Le difficoltà di integrazione dell’etnia rom: emergevano chiaramente durante l’animazione con i bambini, loro rifiutavano addirittura il contatto, neppure darsi la mano, per non pensare a cosa si dicevano e noi non potevamo capire! Pensare che forse le nostre attività dovrebbero volgere anche verso questa direzione ma non è facile, sembra di entrare in tradizioni radicate, dovremmo farlo in punta di piedi, con attenzione, disposti a capire una mentalità che non conosciamo prima di giudicare.
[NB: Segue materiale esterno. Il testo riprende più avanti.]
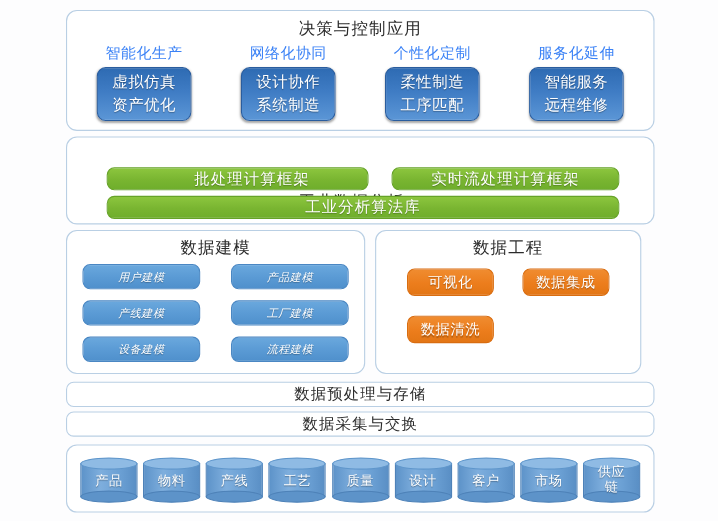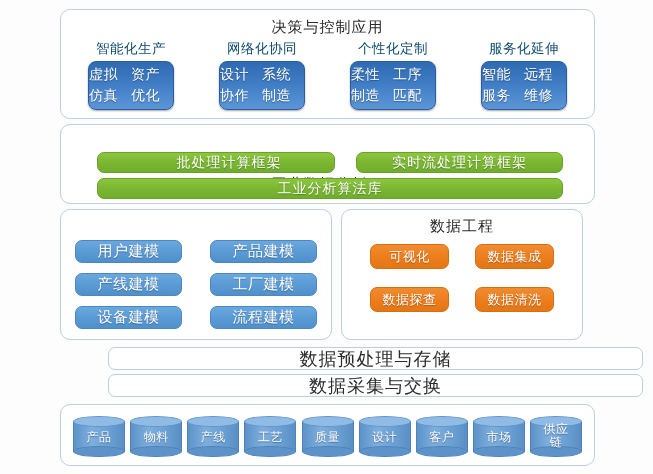--- a/index.html
+++ b/index.html
@@ -44,7 +44,7 @@
   }
   .app-col{width:112px;display:flex;flex-direction:column;align-items:center;}
   .app-col-label{
-    font-size:13.5px;color:#0c4a6e;letter-spacing:.5px;
+    font-size:13.5px;color:#3b82f6;letter-spacing:.5px;
     line-height:1;margin-bottom:5px;white-space:nowrap;
   }
   .blue-chip{

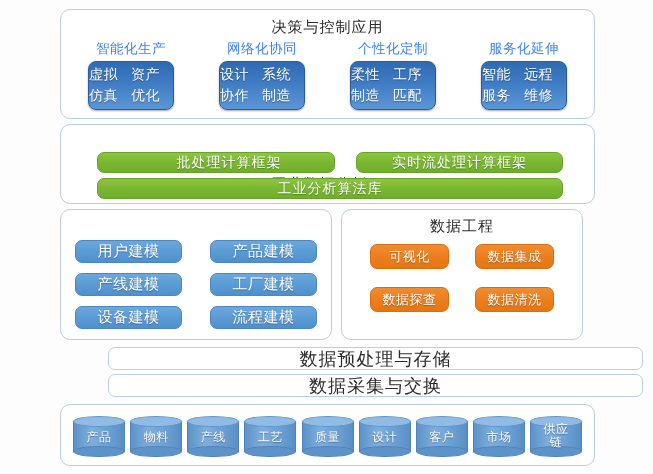--- a/index.html
+++ b/index.html
@@ -55,7 +55,7 @@
     box-shadow:0 1px 2px rgba(0,0,0,.35);
     color:#ffffff;
     font-size:14px;line-height:21px;
-    display:flex;flex-direction:row;align-items:center;justify-content:center;
+    display:flex;flex-direction:column;align-items:center;justify-content:center;
     text-shadow:0 1px 1px rgba(0,0,0,.35);
     letter-spacing:.5px;
   }

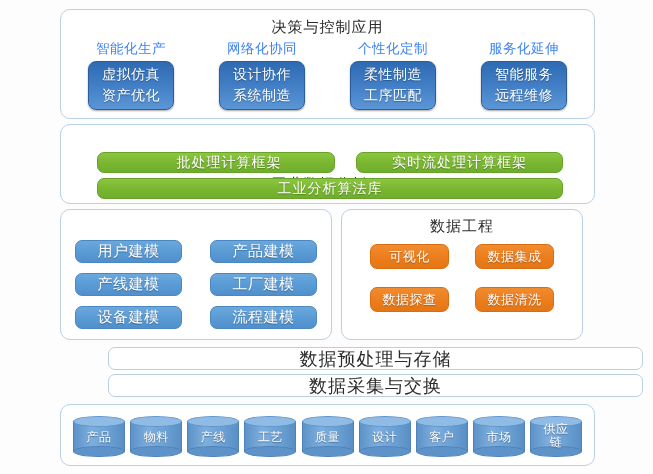--- a/index.html
+++ b/index.html
@@ -218,6 +218,7 @@
   </div>
 
   <div class="panel" id="panel-modelling">
+    <div class="panel-title">数据建模</div>
     <div class="grid2">
       <div class="lite-chip">用户建模</div>
       <div class="lite-chip">产品建模</div>

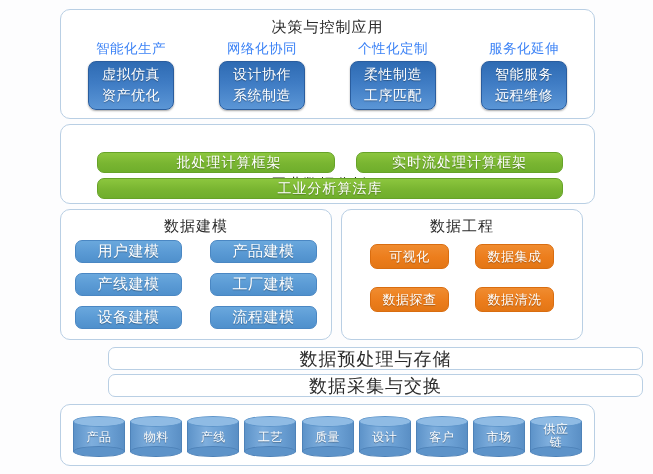--- a/index.html
+++ b/index.html
@@ -91,11 +91,12 @@
     height:23px;border-radius:7px;
     background:linear-gradient(180deg,#6aa8dd 0%,#5b9bd5 50%,#4f90cc 100%);
     border:1px solid #4a87c3;
-    color:#ffffff;font-size:15px;
+    color:#ffffff;font-size:10px;
     display:flex;align-items:center;justify-content:center;
     text-shadow:0 1px 1px rgba(0,0,0,.30);
     letter-spacing:.5px;
     box-sizing:border-box;
+    font-style:italic;
   }
 
   

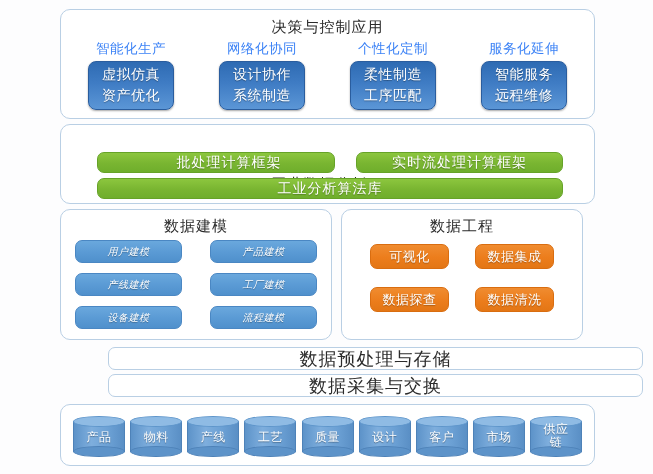--- a/index.html
+++ b/index.html
@@ -235,7 +235,6 @@
     <div class="grid2">
       <div class="orange-chip">可视化</div>
       <div class="orange-chip">数据集成</div>
-      <div class="orange-chip">数据探查</div>
       <div class="orange-chip">数据清洗</div>
     </div>
   </div>

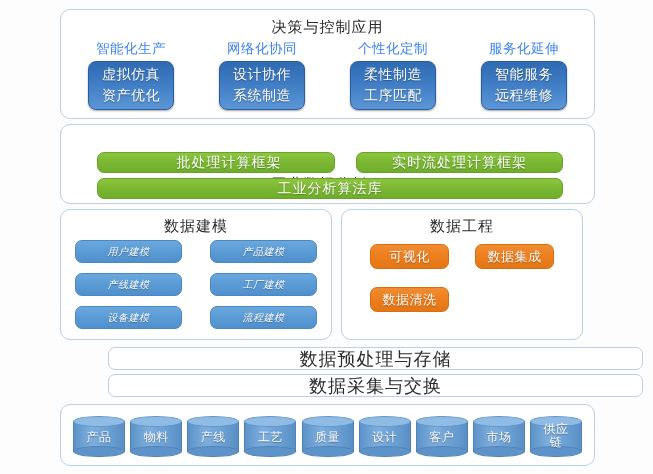--- a/index.html
+++ b/index.html
@@ -119,9 +119,8 @@
     position:absolute;left:60px;width:535px;height:23px;
     background:#ffffff;border:1.5px solid #b9cfe4;border-radius:7px;
     display:flex;align-items:center;justify-content:center;
-    color:#2b2b2b;font-size:18px;letter-spacing:1px;
-    box-sizing:border-box;
-    margin-left:48px;
+    color:#2b2b2b;font-size:14px;letter-spacing:1px;
+    box-sizing:border-box;
   }
   #bar-preprocess{top:347px;}
   #bar-collect{top:374px;}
Era spesso difficile anche per me stare con i bambini rom, solo ragionando con la mente capivo l’importanza di dare l’esempio e cercare di avvicinarli nonostante i loro caratteri a volte arroganti.
Il ricordo dei tanti incontri, di tante persone, di tanti visi conosciuti, le loro storie, le loro case: Nihad, Edo, Michred, Sehrzada, Admir, Zaim... sono solo i primi che mi vengono in mente.
Infine il paesaggio, non mi stancavo mai di fermarmi a guardare le colline, i boschi, il verde trapuntato di casette rosse, le poche costruzioni, le poche strade, la natura ancora molto presente, l’odore degli animali, i carretti trainati dal cavallo… delle immagini che qui non vedremmo davvero mai; la speranza di poterle trovare ancora lì, almeno per qualche tempo.


Anna
26 agosto 08

2 commenti:

ew..a ha detto...

grezie per mettere le vostre esperienze nel blog...appena ho calma le leggo, avete scritto un sacco di cose segno che è stat una esperienza "ricca"...guido aspetto la tua impressione da veterano, ciao

zufede

ew..a ha detto...

finalmente sono riuscito a leggere la vostra esperienza bosniaca, è uno scandalo averci messo così tanto tempo ma così è.
sono state delle relazioni dettagliate che hanno permesso al mio logorato cervello di cocentrarsi sulle persone, si vede l'entusiasmo carico di determinazione e di voglia di vivervi; si leggono nelle vostre parole l'entusiasmo e l'amicizia che vi siete lasciati alle spalle, immagino le faccie anche smorfiosette di questi bimbi abituati a giocare per strada.
sarebbe interessante poter leggere le impressioni che avete lasciato.